[Data shown]
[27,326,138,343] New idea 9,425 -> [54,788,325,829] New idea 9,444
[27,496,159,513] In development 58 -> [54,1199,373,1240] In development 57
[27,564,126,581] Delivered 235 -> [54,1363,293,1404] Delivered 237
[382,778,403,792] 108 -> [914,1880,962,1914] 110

--

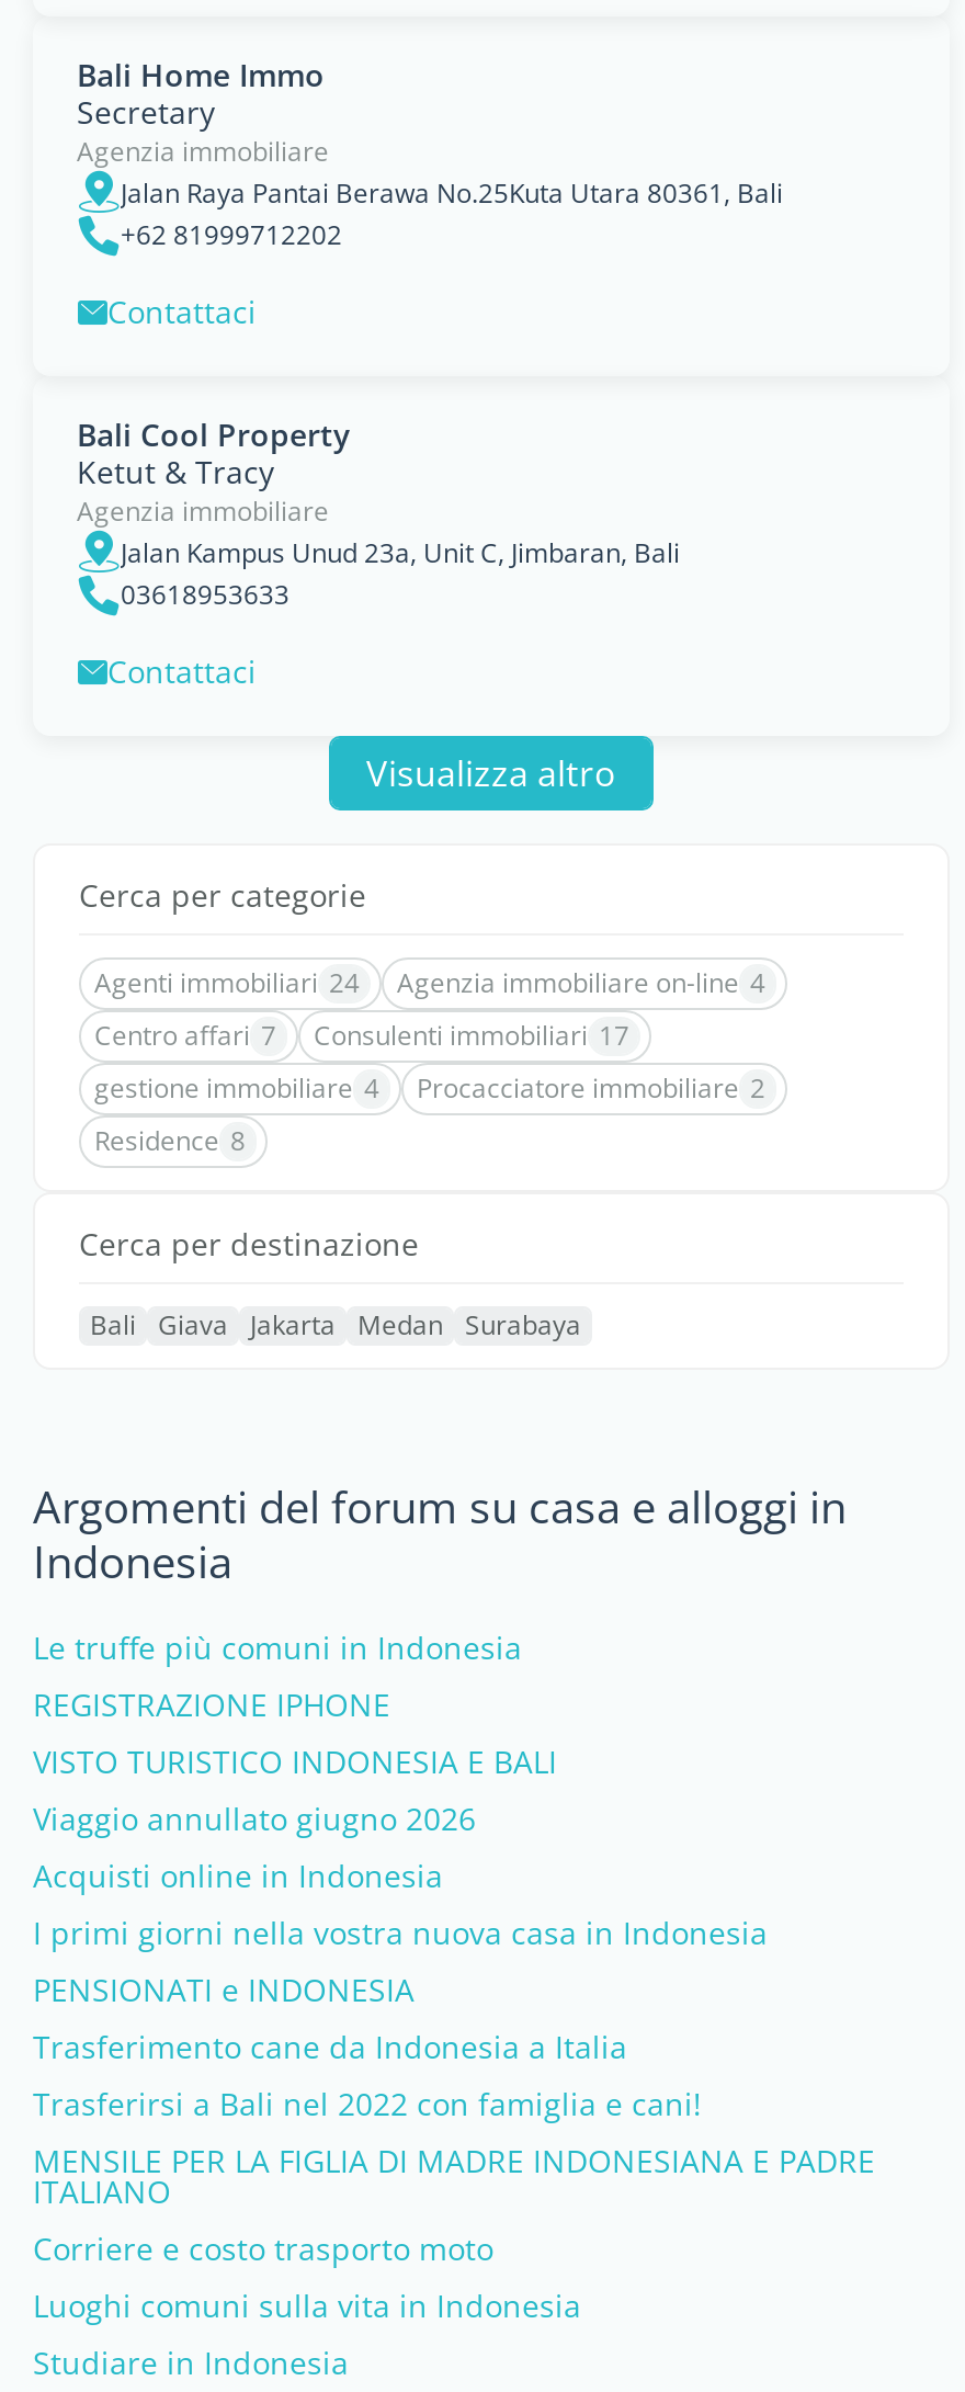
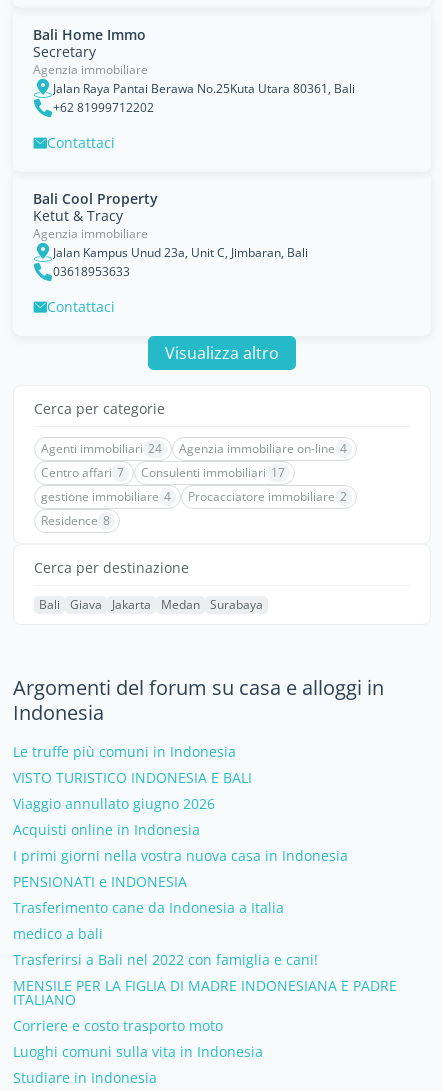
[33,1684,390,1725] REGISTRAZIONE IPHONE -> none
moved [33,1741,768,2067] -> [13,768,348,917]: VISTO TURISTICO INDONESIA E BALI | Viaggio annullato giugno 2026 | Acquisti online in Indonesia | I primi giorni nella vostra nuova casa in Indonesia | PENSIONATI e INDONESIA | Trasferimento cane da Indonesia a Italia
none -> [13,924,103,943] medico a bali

[Exercise brief]
Out of the records above, pick each line that contains the string "none".

[Worked solution]
[33,1684,390,1725] REGISTRAZIONE IPHONE -> none
none -> [13,924,103,943] medico a bali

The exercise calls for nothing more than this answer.